On Friday, taking Coco and Molly and Betty for a wander up the red gravel and sand driveway, Coco suddenly stopped and showed a LOT of interest in something nestled at the side, in a small depression. On closer inspection Jude found a tiny rabbit! What to do? Coco was very interested licking Rabbit’s fur and nuzzling, no predatory intent – just interest. Jude picked Rabbit up, because she is human and despite knowing it was probably the wrong thing to do… The rabbit screamed a little rabbity-fear call and then settled perfectly still in her hands. Walking back up to the house Jude showed Steve the rabbit – “It’s a baby scrub hare about a week or so old. Shouldn’t be away from his mother.” What to do? We decided to put him back in the depression in case Mum came looking for him. We later remembered hearing the rabbit scream the night before. Five hours later, Steve was out and scrub hare was spotted by Rodgers wandering about out in the open by himself – easy prey. Coco was ‘guarding’ him and herding him back towards the house. Scrub Hare Rescue sprang into action. He wasn’t dehydrated, so we just popped him in a soft cloth tunnel in a crate to calm him down and make him feel safe. Feeding him long life milk, out of the tiniest bottle we have, he lapped up a little but wasn’t feeding voraciously, trying again at 9PM with a similar result, we settled to bed. We made a nest for him from grass and an old t-shirt and settled him down with a heavy cover over the crate and he went to sleep. First thing, we offered him a bottle and he drank and drank from the teat! As Jude fed him, settled on an old cream-coloured tea towel, 70 little ‘pepper ticks’ leapt off him onto the towel! It was phenomenal. In between sucks Jude squished the tiny blood-filled ticks. No kindness practiced with the ticks!

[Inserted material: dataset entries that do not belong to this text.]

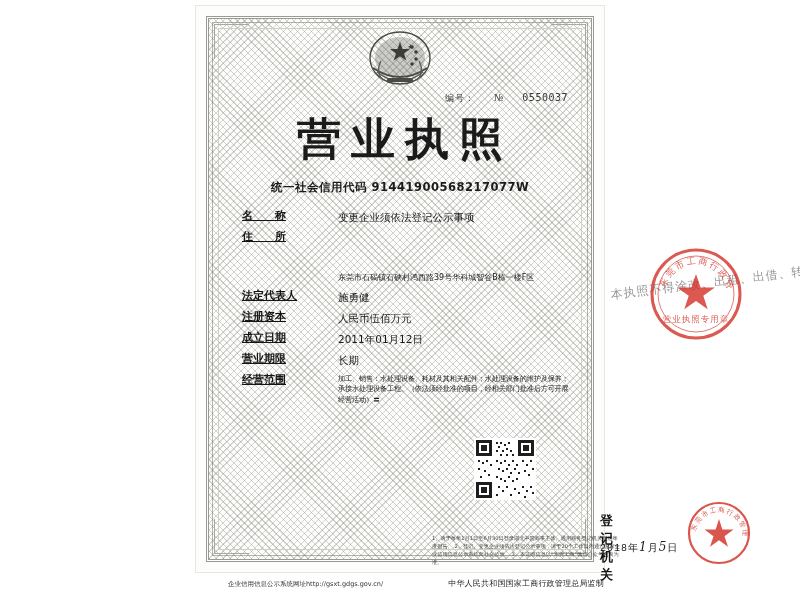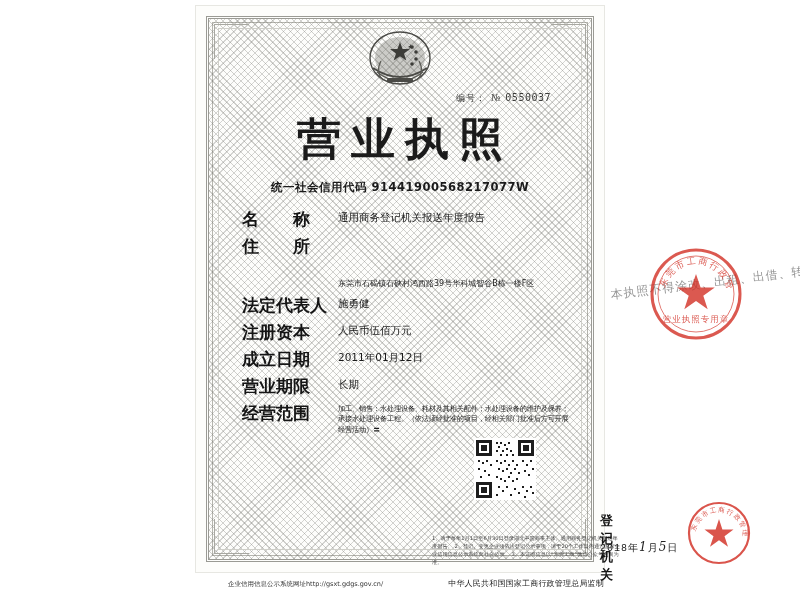--- a/index.html
+++ b/index.html
@@ -94,13 +94,13 @@
   
   .serial {
     position: absolute;
-    right: 53px;
+    right: 36px;
     top: 86px;
     font-size: 9px;
     color: #3a3a38;
     display: flex;
     align-items: baseline;
-    gap: 5px;
+    gap: 19px;
     white-space: nowrap;
   }
   .serial .label { letter-spacing: 1px; }

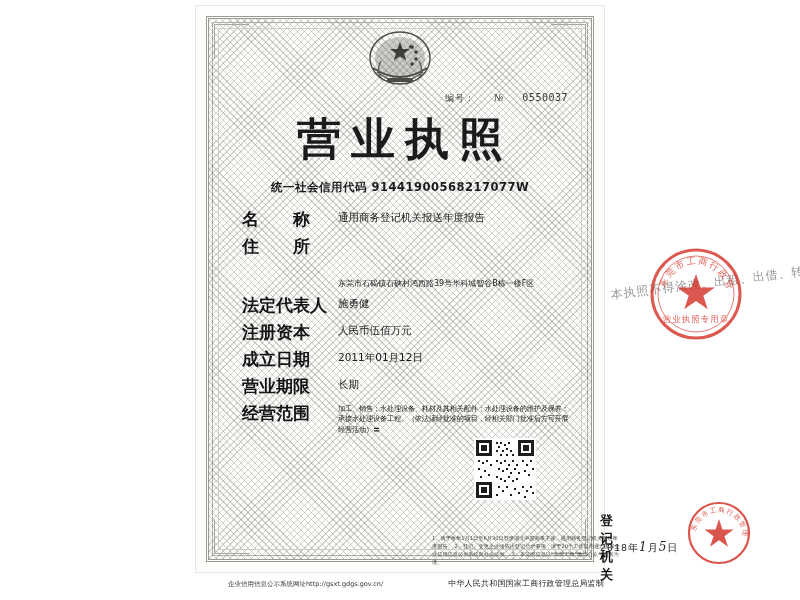--- a/index.html
+++ b/index.html
@@ -155,7 +155,7 @@
   .field-label {
     width: 96px;
     flex: 0 0 96px;
-    font-size: 17px;
+    font-size: 11px;
     font-weight: bold;
     color: #151515;
     display: flex;
@@ -163,6 +163,7 @@
     letter-spacing: 0;
     padding-right: 8px;
     box-sizing: border-box;
+    text-decoration: underline;
   }
   .field-value {
     font-size: 10.5px;

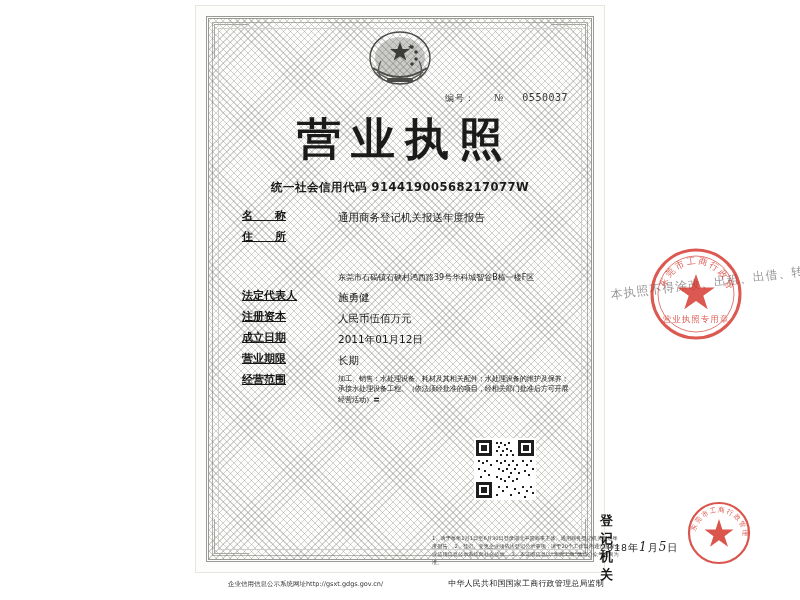--- a/index.html
+++ b/index.html
@@ -331,7 +331,7 @@
 
       <div class="field-row">
         <div class="field-label">名　　称</div>
-        <div class="field-value">通用商务登记机关报送年度报告</div>
+        <div class="field-value">变更企业须依法登记公示事项</div>
       </div>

Later this morning Rodgers and Richarb made a few repairs to one of the bigger rescue cages to ensure safety inside and no escape routes and we relocated him from crate to cage this afternoon. This is the second scrub hare Chipembele has rescued – the first ‘Kally’; which is the chiNyanja name for scrub hare, was successfully rehabilitated after three month and released back to the wild. He will still go in the crate and sleep in the security of the Bushhouse at night for a few weeks. We have named Scrub Hare “Milo” in honour of Coco who found and rescued him.

6 weeks…
We sit and ponder our time here – 6 weeks has rushed by already! Kaye is marvelling at how quickly one becomes accustomed to, but not blasé about, the remarkable African bush. The elephant crossing the river in the golden morning light, seeing giraffe wandering through the bush on the way back from town, warthogs mud-bathing at the edge of the Chipembele Lake just outside our door, lions roaring in the night…the constant, wonderful calls of myriad diurnal birds – and Betty asleep in your lap.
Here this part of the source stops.